California Bans Discrimination Against Mutants

All right -- that may be overly dramatic.  But this month, Governor Jerry Brown signed SB 559 -- a law to prevent discrimination (in employment and housing) based on "genetic information."  The bill amends the Fair Employment and Housing Act and the Unruh Civil Rights Act to prohibit employers from seeking information regarding:

  • An individual's genetic tests;
  • Genetic tests of the individual's family members; and
  • Whether any of the individual's family members have a particular disease or disorder. 

Since the federal Genetic Information Nondiscrimination Act already prohibits employment discrimination based on genetic information, it's not clear what this new law adds.  But if you're responsible for keeping your company's equal employment opportunity policy current, make sure you have "genetic information" listed as one of the protected categories.

Setting Trends in California

Even after all these years, I'm still shocked when I read about employment cases in other jurisdictions and realize how different the result would be if the case had been in California.  The latest example is Nyrop v.
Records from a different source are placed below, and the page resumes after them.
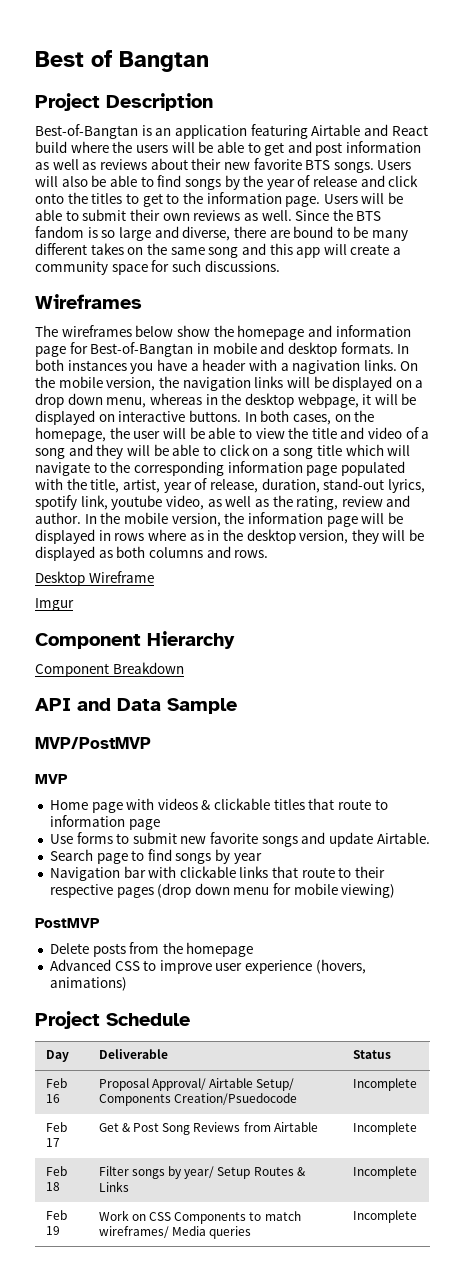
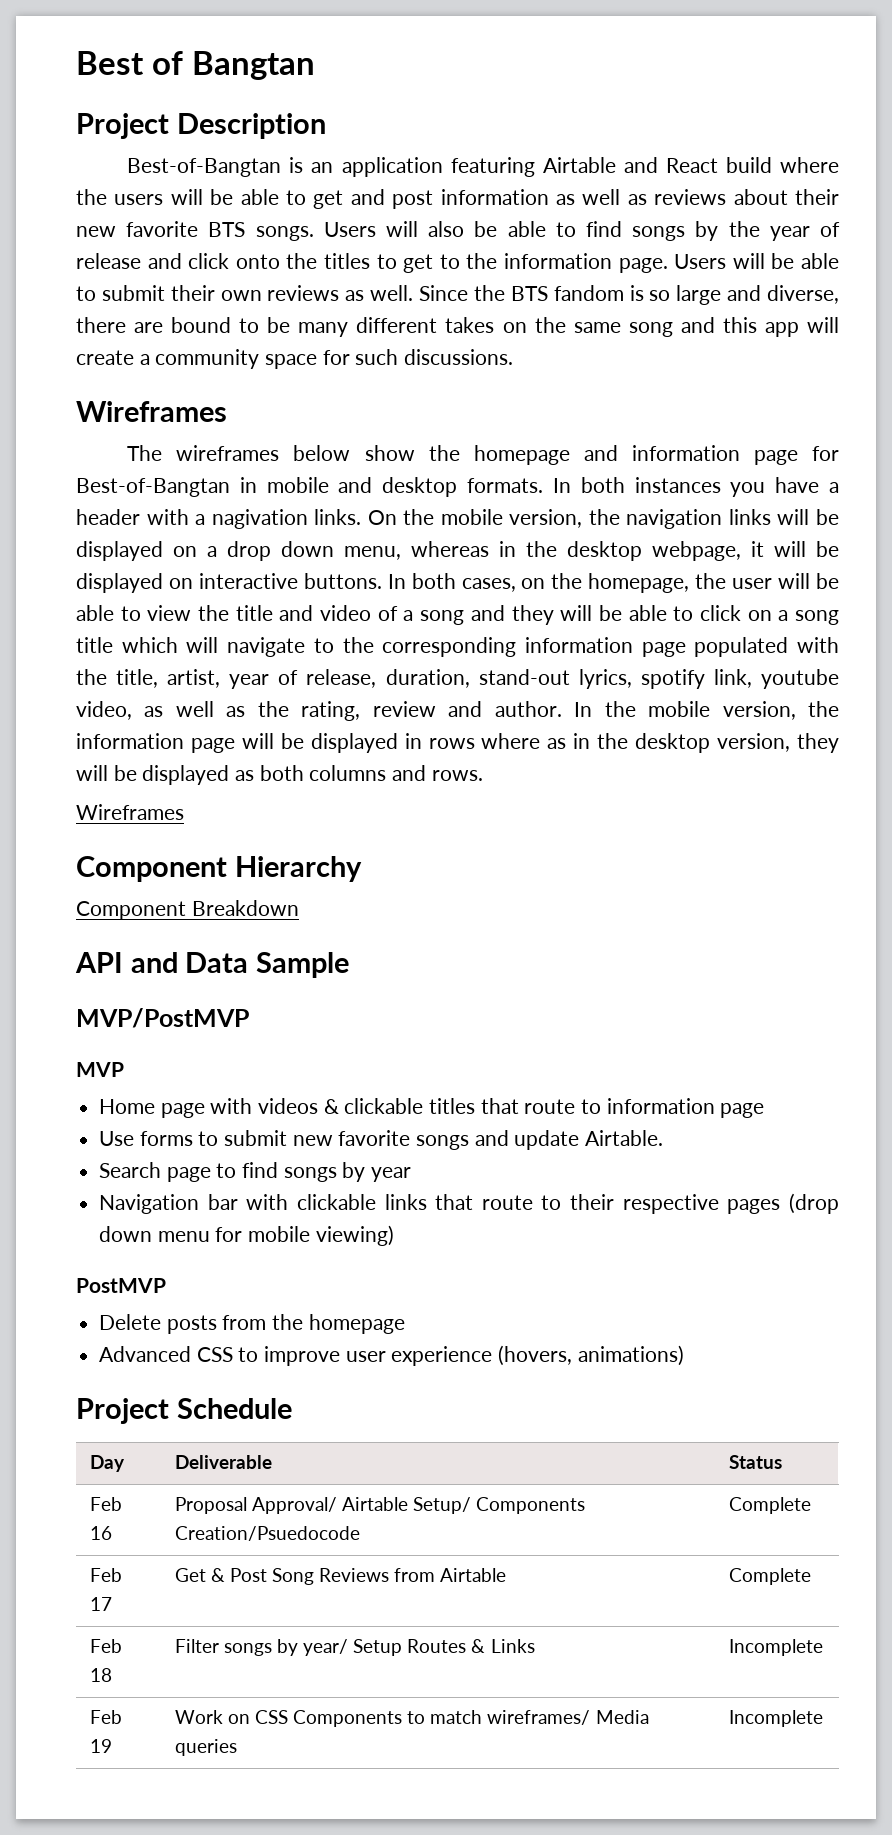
  In the mobile version, the information page will be displayed in rows where as in the desktop version, they will be displayed as both columns and rows.
- Desktop Wireframe
- Imgur
+ Wireframes
- Feb 16 | Proposal Approval/ Airtable Setup/ Components Creation/Psuedocode | Incomplete
+ Feb 16 | Proposal Approval/ Airtable Setup/ Components Creation/Psuedocode | Complete
- Feb 17 | Get & Post Song Reviews from Airtable | Incomplete
+ Feb 17 | Get & Post Song Reviews from Airtable | Complete

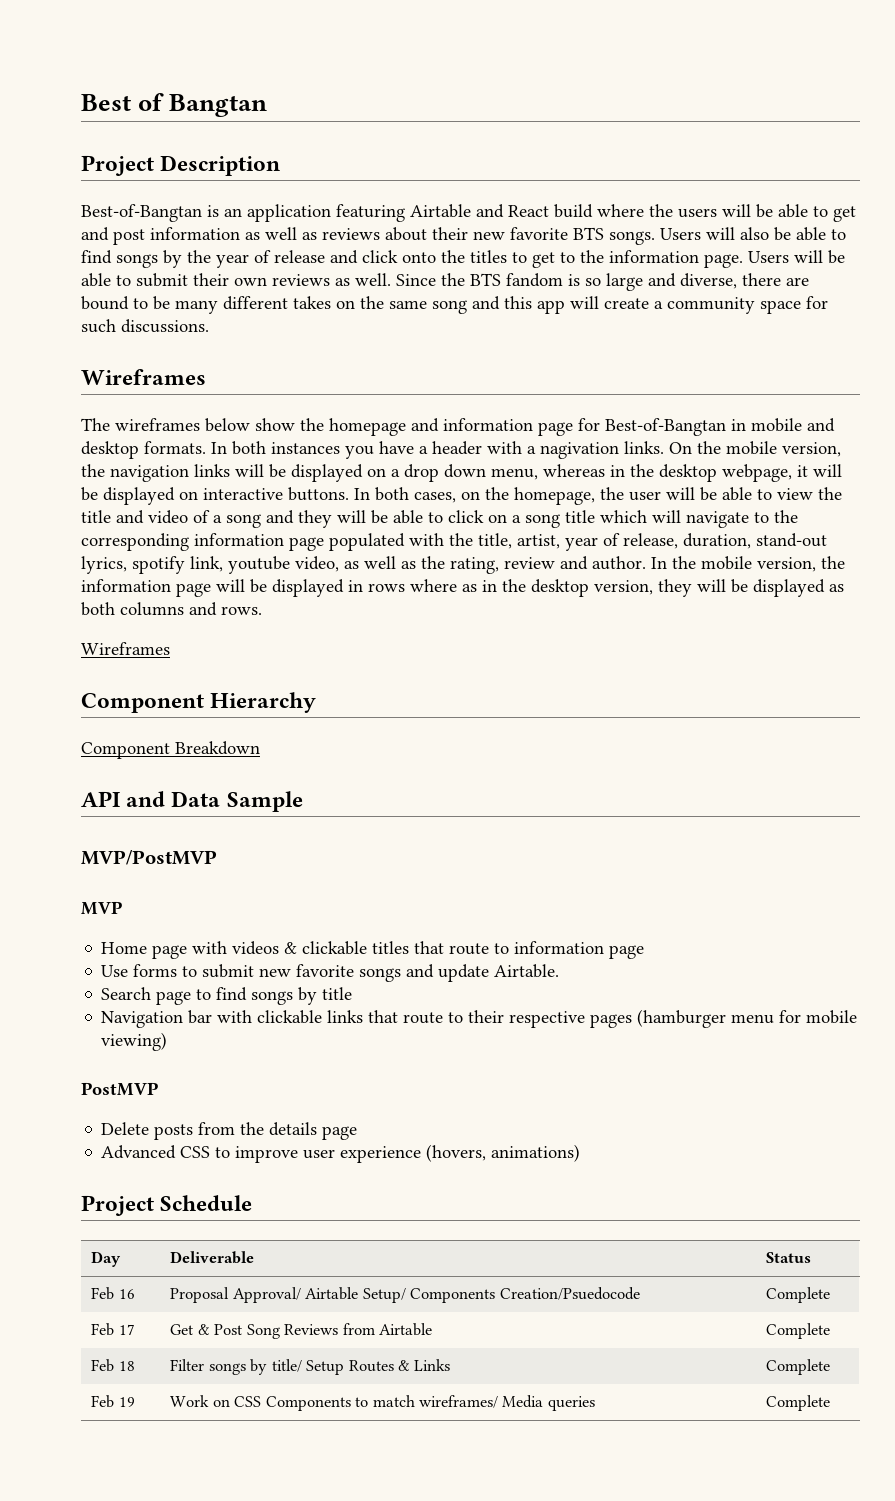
- Search page to find songs by year
+ Search page to find songs by title
- Navigation bar with clickable links that route to their respective pages (drop down menu for mobile viewing)
+ Navigation bar with clickable links that route to their respective pages (hamburger menu for mobile viewing)
- Delete posts from the homepage
+ Delete posts from the details page
- Feb 18 | Filter songs by year/ Setup Routes & Links | Incomplete
+ Feb 18 | Filter songs by title/ Setup Routes & Links | Complete
- Feb 19 | Work on CSS Components to match wireframes/ Media queries | Incomplete
+ Feb 19 | Work on CSS Components to match wireframes/ Media queries | Complete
Independent School Dist. No. 11, a decision issued earlier this month by the Eighth Circuit Court of Appeal (and accessible here).  Nyrop affirmed a determination by the district court that a Minnesota teacher's multiple sclerosis didn't constitute a disability under the Americans with Disabilities Act.

The decision turned on the issue whether Nyrop was substantially limited in a major life activity.  Nyrop presented evidence that, because of her MS, she had problems controlling her tongue and larynx which prevented her from speaking clearly and projecting her voice.  She also described impairments in terms of feeling and sensation, muscle control, strength, and sensitivity to temperatures above 70 degrees.  Despite all this, the court concluded that Nyrop could not pursue a claim under the ADA because she was not substantially limited in any major life activity.

California's Fair Employment and Housing Act defines "limits" and "life activities" more broadly than federal law.  As a result, in California, I'm certain that the plaintiff would have been allowed to proceed with her claim.  Does this mean that employers should move their operations to Minnesota?  No.  First, the winters are brutal.  Second, this Brett Favre thing got tiresome two retirements ago.  Third, federal law is catching up with California.  The Nyrop case arose before enactment of amendments to the ADA.  Those amendments, which took effect in 2009,  broadened the definition of what constitutes a disability.  So while California law is definitely more employee-friendly here, Federal law is heading in that direction.